- [Exercise aim] Extract precisely the lines of the entries below, from the first line through the line containing "- This is designed".

- [Entries provided]
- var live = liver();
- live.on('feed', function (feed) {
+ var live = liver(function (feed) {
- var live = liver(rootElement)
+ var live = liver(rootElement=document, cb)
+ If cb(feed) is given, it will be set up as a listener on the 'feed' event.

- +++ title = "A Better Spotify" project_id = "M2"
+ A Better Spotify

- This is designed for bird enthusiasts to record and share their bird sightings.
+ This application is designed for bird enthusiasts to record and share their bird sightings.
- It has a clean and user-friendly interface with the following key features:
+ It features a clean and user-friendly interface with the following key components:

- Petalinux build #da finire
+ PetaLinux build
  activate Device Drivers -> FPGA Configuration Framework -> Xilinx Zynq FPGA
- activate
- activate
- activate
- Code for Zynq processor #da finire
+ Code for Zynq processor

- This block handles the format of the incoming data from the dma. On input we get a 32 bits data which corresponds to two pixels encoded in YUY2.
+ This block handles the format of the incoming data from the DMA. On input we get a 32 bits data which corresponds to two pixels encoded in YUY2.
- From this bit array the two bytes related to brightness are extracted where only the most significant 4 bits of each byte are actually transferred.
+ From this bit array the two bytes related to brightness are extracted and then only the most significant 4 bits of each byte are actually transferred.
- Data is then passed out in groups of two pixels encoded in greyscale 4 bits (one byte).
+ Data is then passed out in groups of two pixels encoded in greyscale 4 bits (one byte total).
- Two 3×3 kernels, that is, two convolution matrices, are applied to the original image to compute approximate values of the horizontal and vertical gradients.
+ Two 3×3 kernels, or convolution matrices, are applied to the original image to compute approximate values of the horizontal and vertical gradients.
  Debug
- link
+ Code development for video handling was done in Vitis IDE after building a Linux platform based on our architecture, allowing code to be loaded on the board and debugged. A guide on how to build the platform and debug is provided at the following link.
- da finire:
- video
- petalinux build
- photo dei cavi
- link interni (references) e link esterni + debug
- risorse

- [Answer section]
- var live = liver();
- live.on('feed', function (feed) {
+ var live = liver(function (feed) {
- var live = liver(rootElement)
+ var live = liver(rootElement=document, cb)
+ If cb(feed) is given, it will be set up as a listener on the 'feed' event.

- +++ title = "A Better Spotify" project_id = "M2"
+ A Better Spotify

- This is designed for bird enthusiasts to record and share their bird sightings.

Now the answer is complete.